When you Google “technical analysis” the definition that is presented initially (from Investopedia) is:

“Technical analysis is a trading discipline employed to evaluate investments and identify trading opportunities in price trends and patterns seen on charts. Technical analysts believe past trading activity and price changes of a security can be valuable indicators of the security's future price movements.” 

This is the definition that most people adhere to.  Many people, maybe even you, until now, have thought of technical analysis as a guessing game where technical analysts (in many eyes de facto traders) look at charts and draw lines all day to explain past and possible future price movement.  While this is not inherently 100% incorrect it certainly should be reframed.

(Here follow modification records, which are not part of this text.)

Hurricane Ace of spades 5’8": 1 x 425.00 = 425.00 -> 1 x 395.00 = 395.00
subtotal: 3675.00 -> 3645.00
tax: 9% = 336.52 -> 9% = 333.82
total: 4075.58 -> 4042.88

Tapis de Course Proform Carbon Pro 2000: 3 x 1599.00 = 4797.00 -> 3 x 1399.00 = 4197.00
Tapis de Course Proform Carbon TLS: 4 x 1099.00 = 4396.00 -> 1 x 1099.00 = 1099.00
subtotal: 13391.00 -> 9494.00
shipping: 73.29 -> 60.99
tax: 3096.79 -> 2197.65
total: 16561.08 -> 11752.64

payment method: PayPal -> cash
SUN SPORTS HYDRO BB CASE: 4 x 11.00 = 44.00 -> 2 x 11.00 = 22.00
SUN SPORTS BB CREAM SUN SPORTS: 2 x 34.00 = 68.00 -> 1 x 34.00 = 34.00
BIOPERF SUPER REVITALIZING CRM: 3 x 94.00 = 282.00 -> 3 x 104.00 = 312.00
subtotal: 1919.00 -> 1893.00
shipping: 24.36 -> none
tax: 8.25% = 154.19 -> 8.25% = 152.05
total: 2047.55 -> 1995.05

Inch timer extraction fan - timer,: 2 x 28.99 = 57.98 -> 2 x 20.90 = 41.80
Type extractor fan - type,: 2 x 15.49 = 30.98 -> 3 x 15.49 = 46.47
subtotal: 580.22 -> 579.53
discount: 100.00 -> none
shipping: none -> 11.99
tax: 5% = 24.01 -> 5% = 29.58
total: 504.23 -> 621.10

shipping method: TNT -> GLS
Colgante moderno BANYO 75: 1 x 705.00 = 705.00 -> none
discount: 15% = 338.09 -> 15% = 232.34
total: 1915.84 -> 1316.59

I present you my definition, which may be yours, simply reframed:

Technical analysis, when applied to a market, is the study of supply and demand using price charts.

That is it.  It does not need to be overcomplicated.  There are trends and patterns that we study that do present themselves from time to time, but these trends and patterns are based on the underlying supply and demand.  Every price change in the market is composed of someone buying and someone selling. 

During any day on the most-popular candlestick chart of a particular security, the following occurs:

  1. A buyer is paying the opening price while a seller is selling at the opening price.
  2. At one point, a buyer will pay the most for the security for the day, and the associated seller will get the best price for the security for this day.
  3. At one point, a buyer will pay the best price for the security for the day, and the associated seller will be paid the lowest for selling the security for this day.
  4. The day will close and the last recorded trade between a buyer and seller will be recorded.

These four data points go into a candlestick graph and are what most technical analysis will be based on.  The chart makes this information more digestible, but at the end of the day it is still all about buyers and sellers, a market, and supply and demand. 

Supply and demand drive price change.  Are you incorporating enough technical analysis?